Risk assessment involves three steps: identification, analysis and evaluation.
Identification is the data gathering phase of assessment. Here, you take a bird-eye look at your business and review key bottlenecks and problem areas. Then, you should also take a broader view and include your suppliers and third-party vendors. Lastly, consider the state of your country and economy.
Next is analysis. After identifying a risk, you need to look at its cause and impact. Specifically, it’s crucial to predict the likelihood of a risk happening and the damage it can cause.
Finally, you evaluate each risk. Should you prioritize it because it’s a mission-critical risk? Or is its probability of happening so low that you can safely ignore it? Assessing risks this way allows you to optimize resources by focusing only on threats that matter immediately.
Use the PPRR Model
The PPRR Model is a comprehensive risk management tool that you should use as the starting point of your program. PPRR stands for its four key areas: Prevention, Preparedness, Response, and Recovery.
Prevention helps you mitigate supply chain risks by having precautionary processes that minimize or eliminate incidents.
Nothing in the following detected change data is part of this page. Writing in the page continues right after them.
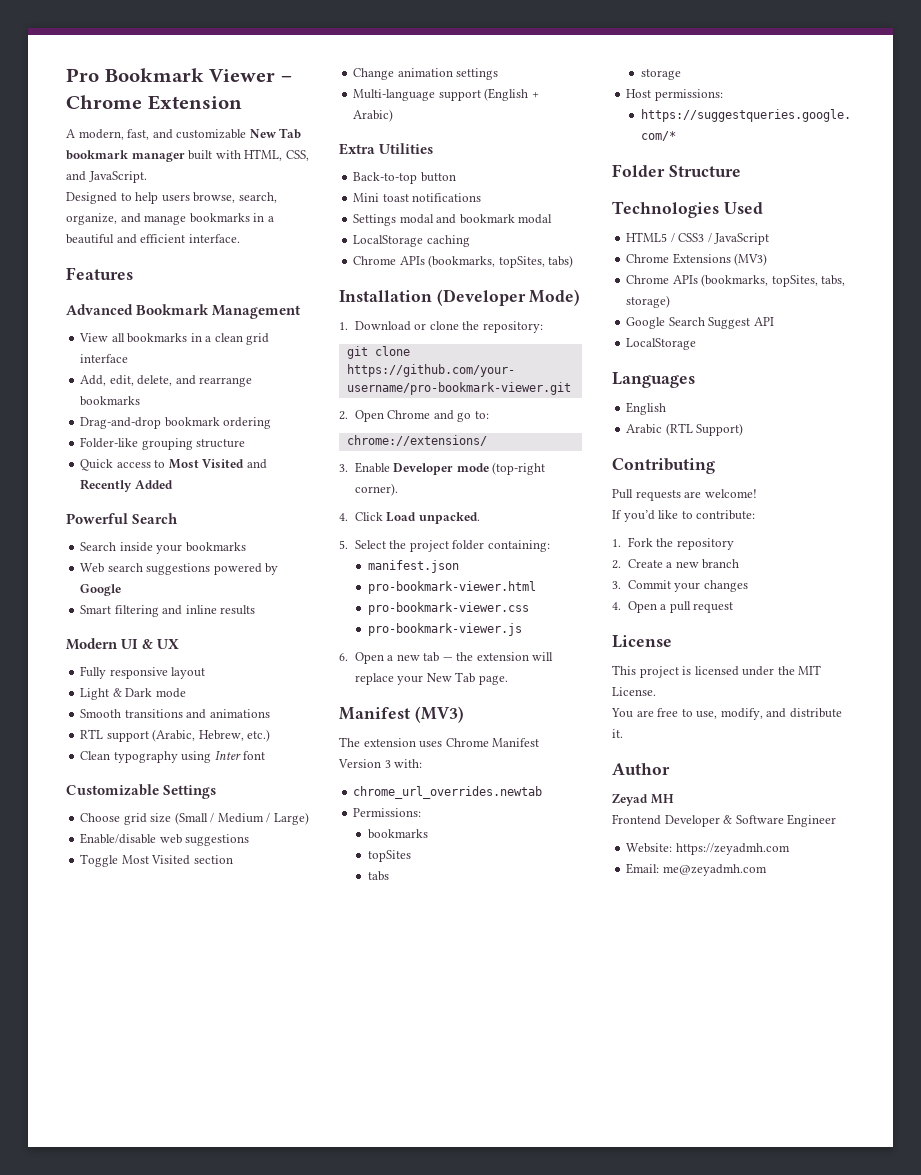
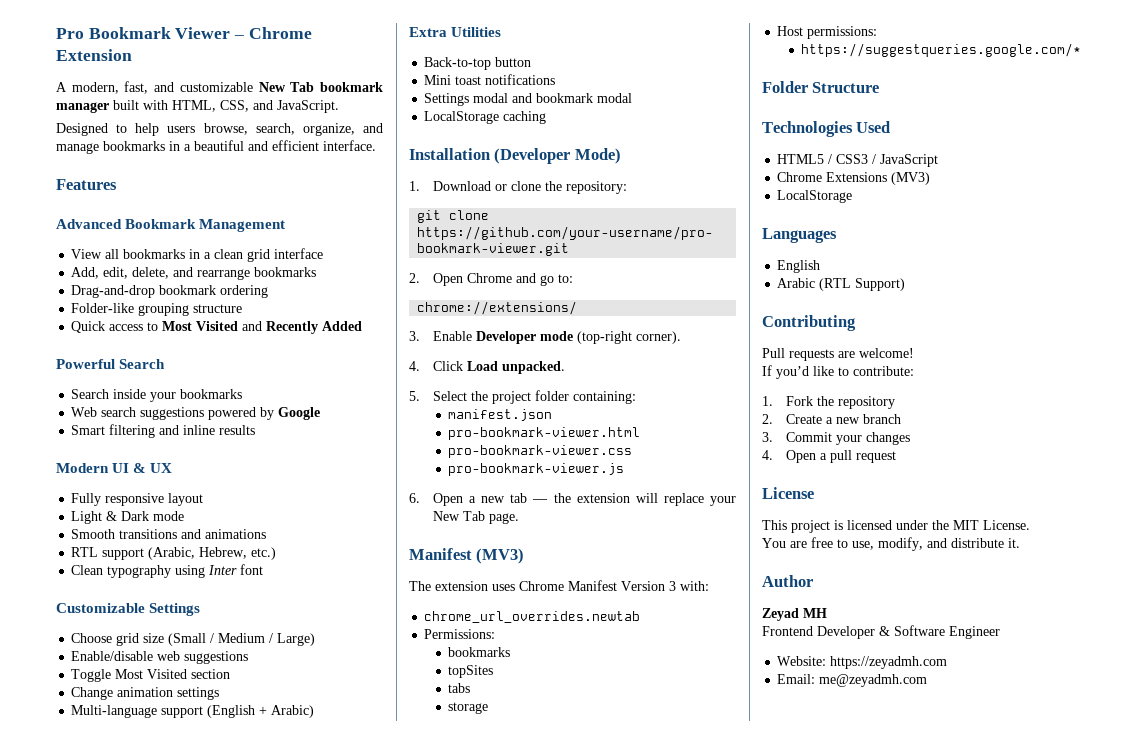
- Chrome APIs (bookmarks, topSites, tabs)
- Chrome APIs (bookmarks, topSites, tabs, storage)
- Google Search Suggest API

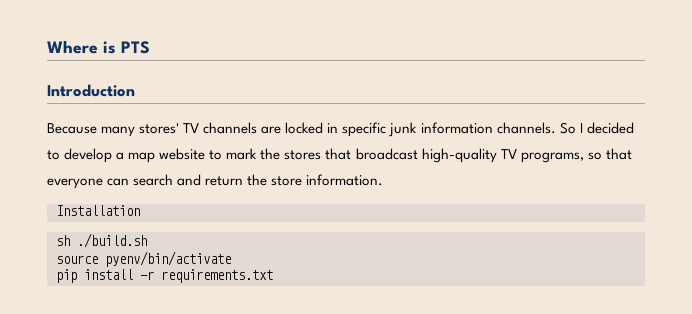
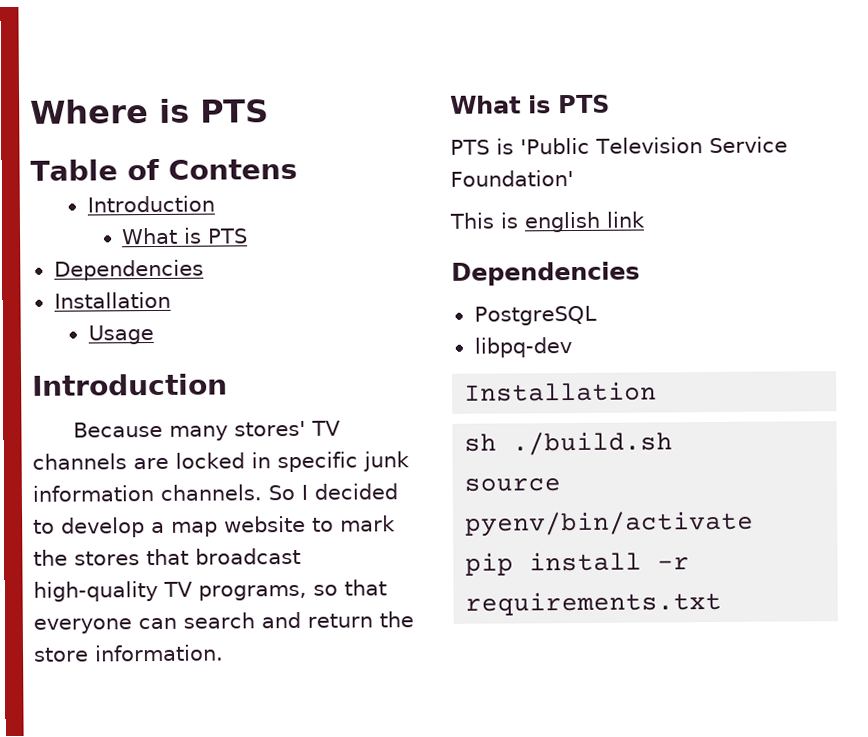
+ Table of Contens
+ Introduction
+ What is PTS
+ Dependencies
+ Installation
+ Usage
  So I decided to develop a map website to mark the stores that broadcast high-quality TV programs, so that everyone can search and return the store information.
+ What is PTS
+ PTS is 'Public Television Service Foundation'
+ This is english link
+ Dependencies
+ PostgreSQL
+ libpq-dev

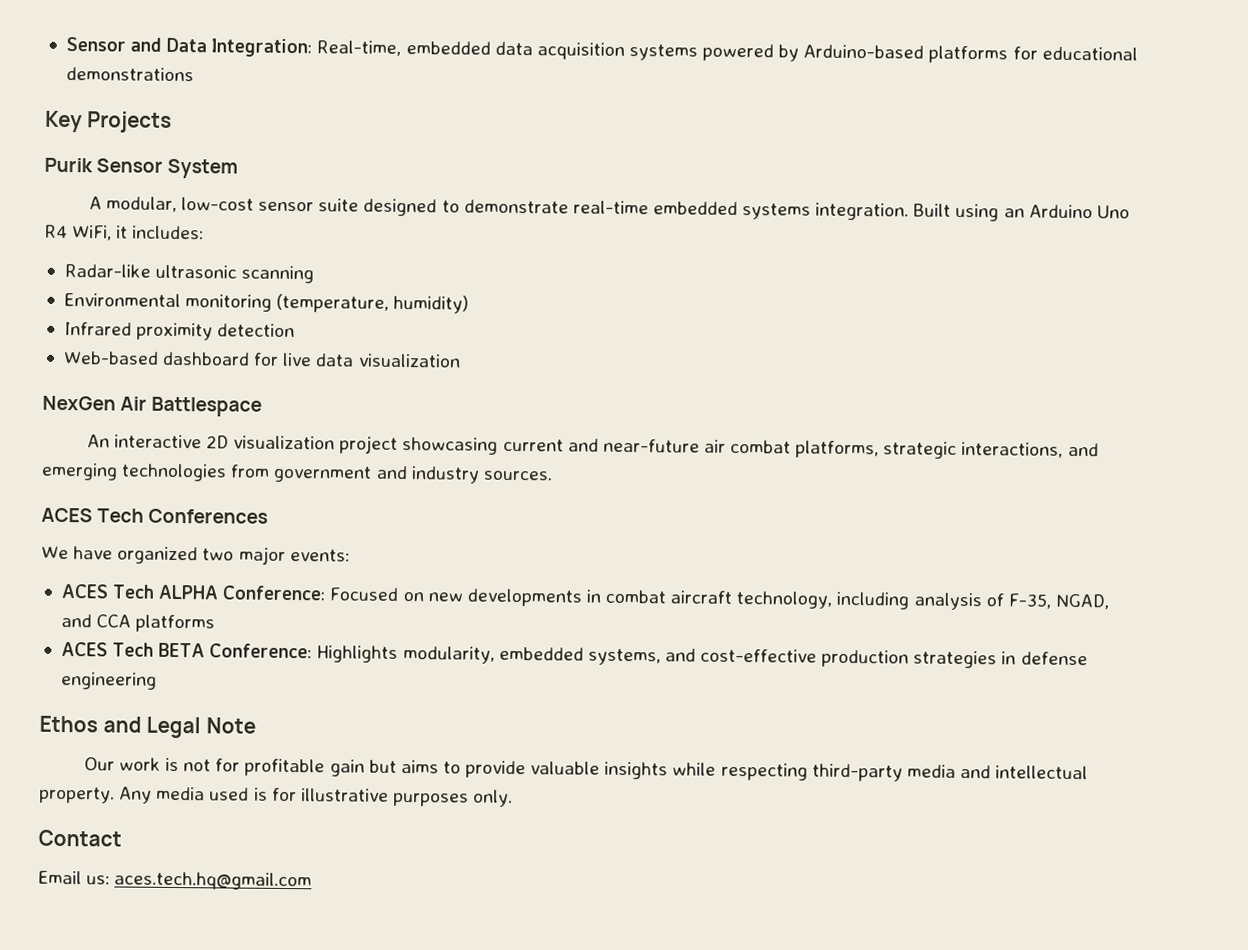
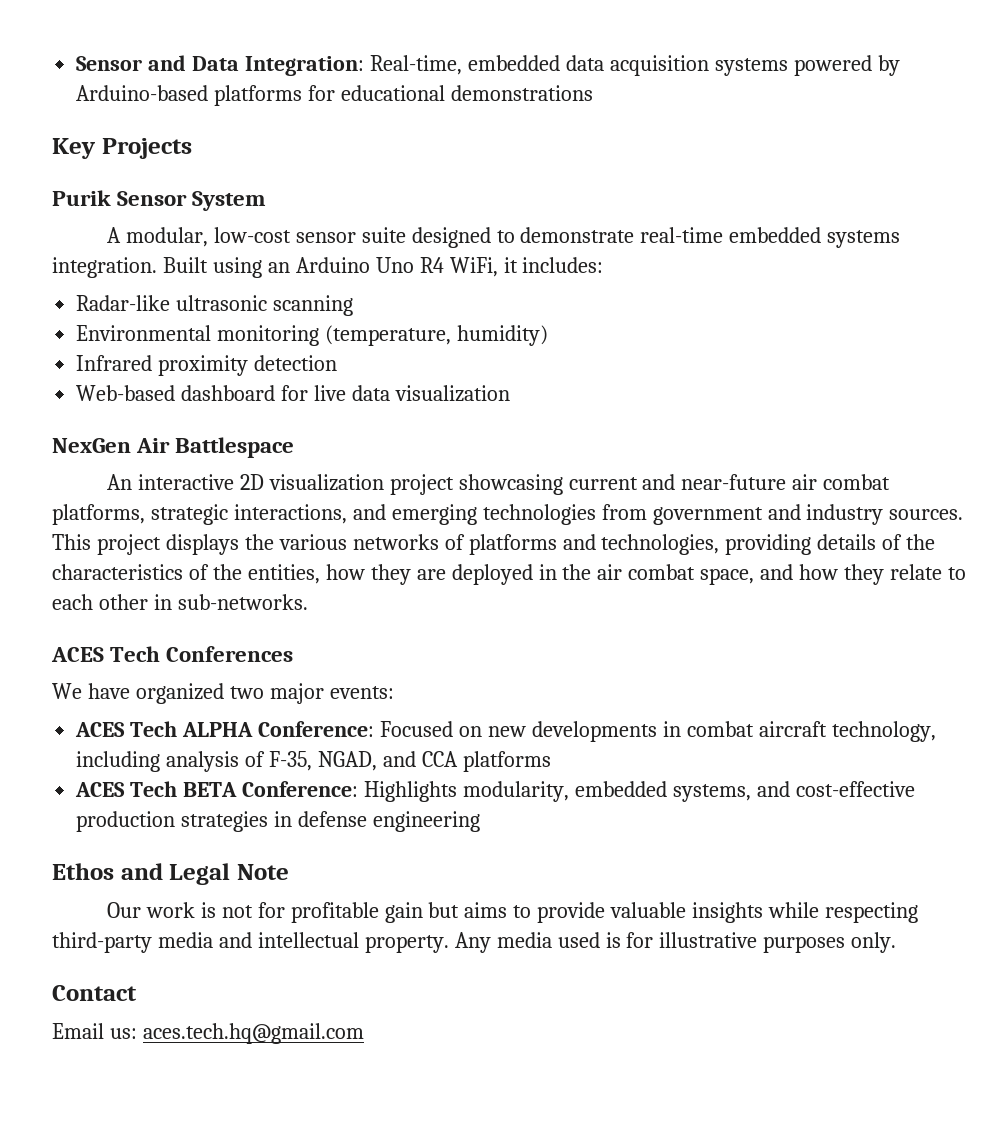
+ This project displays the various networks of platforms and technologies, providing details of the characteristics of the entities, how they are deployed in the air combat space, and how they relate to each other in sub-networks.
The crucial thing to have here is a risk management plan that enables you to identify and prevent risks.
However, supply chain incidents are unavoidable. That’s why Preparedness is a key step. This allows you to plan an effective strategy to respond to these disruptions so you’re not caught unaware.
Response defines the exact steps you’ll take to contain and minimize the impact of supply chain disruptions. This is where you layout how key staff in your company will execute your emergency response plan.
Last is Recovery, which determines how the company will return to regular operations as soon as possible.
Risk management can be complex, but the PPRR framework ensures you cover all the bases.
One of the most significant supply chain risks is cybersecurity threats like data breaches, hacks and fraud.
In today’s world, the same digital tools that can dramatically boost your supply chain can also make it more prone to attacks. It pays to have robust cybersecurity protocols in place to prevent this from happening.
Start with an internal assessment of your systems. Ensure all your protections like firewalls, anti-virus and anti-malware software are updated. You can also look into DNS filtering or role-based access control (RBAC) to further strengthen your cybersecurity. And don’t forget to back up your data.
Next, make sure to vet all vendors you work with. Before signing any contract, perform risk assessments and compliance checks to ensure they’re legit and reputable. Software that gives you visibility to your entire supply chain is useful, as it can help you detect any unusual activity early on.
Lastly, ensure all your staff is trained in cybersecurity best practices to reduce social engineering attacks like phishing.
Logistics is a critical factor in your supply chain and requires its own contingency plan. After all, this is where most disruptions and delays happen, as the COVID-19 pandemic proved.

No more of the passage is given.